Top of The records

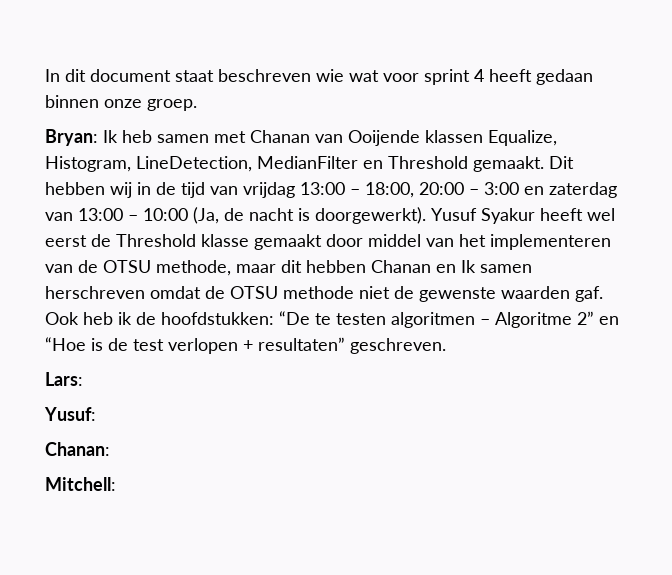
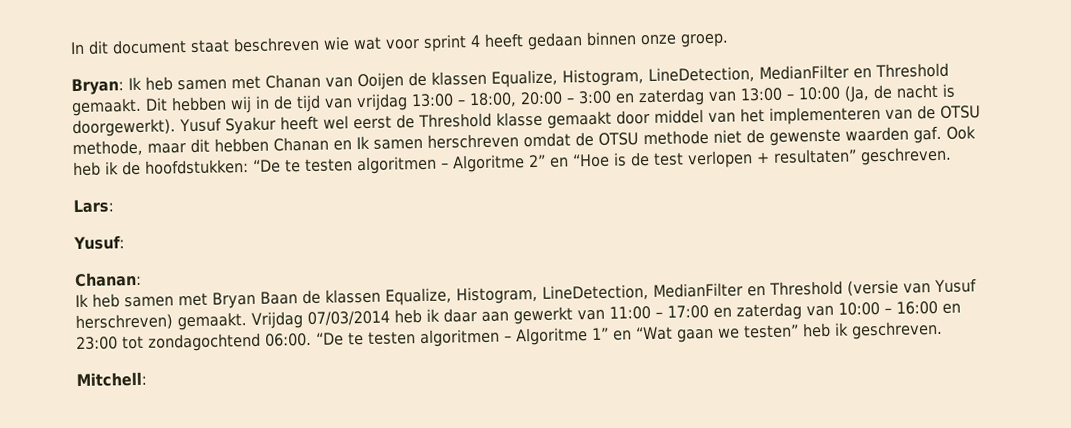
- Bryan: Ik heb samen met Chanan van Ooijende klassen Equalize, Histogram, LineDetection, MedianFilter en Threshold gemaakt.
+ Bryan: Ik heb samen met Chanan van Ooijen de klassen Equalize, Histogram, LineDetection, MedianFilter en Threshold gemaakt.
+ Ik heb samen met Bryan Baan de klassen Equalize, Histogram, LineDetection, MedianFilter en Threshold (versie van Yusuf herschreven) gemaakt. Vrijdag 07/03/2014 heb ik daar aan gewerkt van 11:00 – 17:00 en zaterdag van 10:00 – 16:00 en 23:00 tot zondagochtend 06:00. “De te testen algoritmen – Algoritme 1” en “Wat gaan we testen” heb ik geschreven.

Bottom of The records
Top of The records

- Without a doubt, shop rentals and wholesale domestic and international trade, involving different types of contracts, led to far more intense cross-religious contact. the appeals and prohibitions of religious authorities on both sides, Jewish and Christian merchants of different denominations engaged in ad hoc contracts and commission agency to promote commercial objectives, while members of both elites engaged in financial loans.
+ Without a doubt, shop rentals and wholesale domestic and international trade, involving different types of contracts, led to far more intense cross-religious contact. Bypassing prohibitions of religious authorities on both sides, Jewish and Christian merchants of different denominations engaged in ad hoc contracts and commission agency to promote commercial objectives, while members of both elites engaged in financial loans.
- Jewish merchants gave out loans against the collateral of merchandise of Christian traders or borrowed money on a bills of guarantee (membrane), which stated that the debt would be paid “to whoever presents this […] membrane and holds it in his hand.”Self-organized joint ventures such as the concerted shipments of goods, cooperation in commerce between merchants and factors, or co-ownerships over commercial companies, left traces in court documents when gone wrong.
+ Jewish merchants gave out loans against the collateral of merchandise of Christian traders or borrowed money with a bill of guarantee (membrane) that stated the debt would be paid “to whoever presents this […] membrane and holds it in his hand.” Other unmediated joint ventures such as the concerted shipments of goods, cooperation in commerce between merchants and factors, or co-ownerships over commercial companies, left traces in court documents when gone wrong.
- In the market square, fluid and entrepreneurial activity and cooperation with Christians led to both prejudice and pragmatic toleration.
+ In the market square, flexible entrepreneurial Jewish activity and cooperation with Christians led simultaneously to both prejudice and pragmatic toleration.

Bottom of The records

Problem description:
Within the material above, the line with "- In the market" opens the range and the line with "simultaneously to both prejudice and pragmatic toleration." closes it; reproduce that range word for word.

Response to this task:
- In the market square, fluid and entrepreneurial activity and cooperation with Christians led to both prejudice and pragmatic toleration.
+ In the market square, flexible entrepreneurial Jewish activity and cooperation with Christians led simultaneously to both prejudice and pragmatic toleration.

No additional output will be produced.